Loss Skip Right Wrong Accuracy

Traceback (most recent call last):
File "C:\Users\613629\Anaconda3\lib\", line 194, in _run_module_as_main
return _run_code(code, main_globals, None,
File "C:\Users\613629\Anaconda3\lib\", line 87, in run_code
exec(code, run_globals)
File "C:\Users\613629\Projects\prodigy\lib\site-packages\prodigy_main
.py", line 53, in
controller = recipe(args, use_plac=True)
File "cython_src\prodigy\core.pyx", line 321, in prodigy.core.recipe.recipe_decorator.recipe_proxy
File "C:\Users\613629\Projects\prodigy\lib\site-packages\", line 367, in call
cmd, result = parser.consume(arglist)
File "C:\Users\613629\Projects\prodigy\lib\site-packages\", line 232, in consume
return cmd, self.func(
(args + varargs + extraopts), **kwargs)
File "C:\Users\613629\Projects\prodigy\lib\site-packages\prodigy\recipes\", line 174, in train
losses = annot_model.batch_train(
File "cython_src\prodigy\models\ner.pyx", line 346, in prodigy.models.ner.EntityRecognizer.batch_train
File "cython_src\prodigy\models\ner.pyx", line 438, in prodigy.models.ner.EntityRecognizer._update
File "cython_src\prodigy\models\ner.pyx", line 431, in prodigy.models.ner.EntityRecognizer._update
File "C:\Users\613629\Projects\prodigy\lib\site-packages\spacy\", line 460, in disable_pipes
return DisabledPipes(self, *names)
File "C:\Users\613629\Projects\prodigy\lib\site-packages\spacy\", line 1124, in init
self.extend(nlp.remove_pipe(name) for name in names)
File "C:\Users\613629\Projects\prodigy\lib\site-packages\spacy\", line 1124, in
self.extend(nlp.remove_pipe(name) for name in names)
File "C:\Users\613629\Projects\prodigy\lib\site-packages\spacy\", line 418, in remove_pipe
raise ValueError(Errors.E001.format(name=name, opts=self.pipe_names))
ValueError: [E001] No component 'sentencizer' found in pipeline. Available names: ['ner']

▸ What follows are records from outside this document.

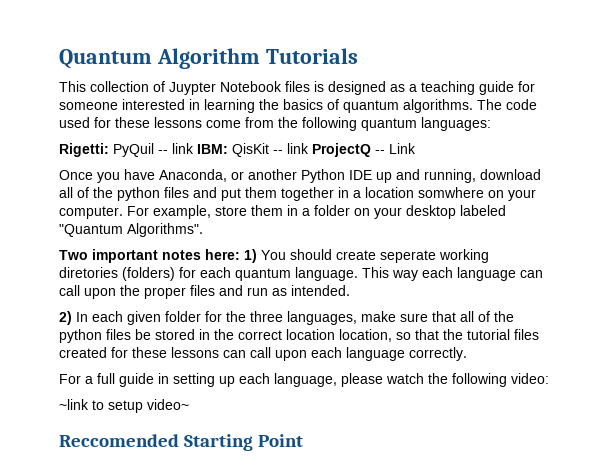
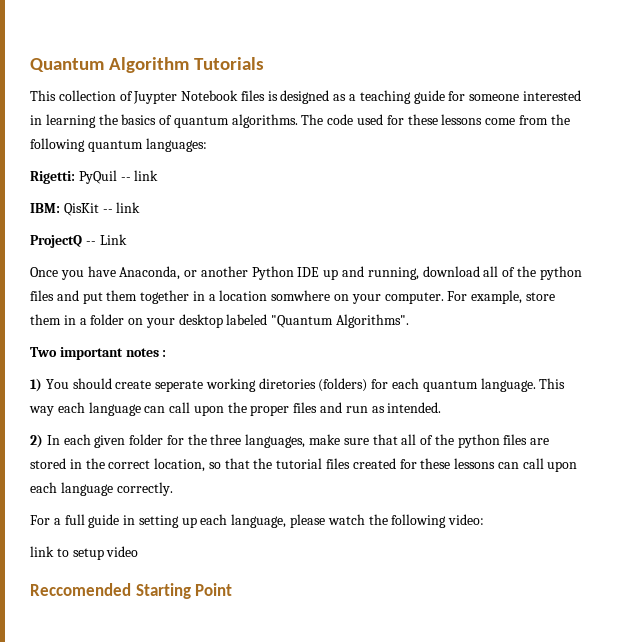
- Rigetti: PyQuil -- link IBM: QisKit -- link ProjectQ -- Link
+ Rigetti: PyQuil -- link
+ IBM: QisKit -- link
+ ProjectQ -- Link
- Two important notes here: 1) You should create seperate working diretories (folders) for each quantum language.
+ Two important notes :
+ 1) You should create seperate working diretories (folders) for each quantum language.
- 2) In each given folder for the three languages, make sure that all of the python files be stored in the correct location location, so that the tutorial files created for these lessons can call upon each language correctly.
+ 2) In each given folder for the three languages, make sure that all of the python files are stored in the correct location, so that the tutorial files created for these lessons can call upon each language correctly.
- ~link to setup video~
+ link to setup video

I've tried googling the solution, but I'm pretty lost at this point. Thanks!

Hi! This is strange, I don't remember seeing tihs issue before :thinking: Which version of Prodigy are you using?

Also, here's a quick workaround/test in the meantime. After saving out the updated pipeline, try using ./en_core_web_lg_updated as the base model for training:

nlp = spacy.load("en_core_web_lg")

Hi Ines!

Thank you for responding. I've tried your proposed solution, but I get a similar error saying that there's no parser present in the pipeline. I'm using version 1.10.7. I wish I could give you more information, but I'm not really sure how this is operating in the background. Thanks!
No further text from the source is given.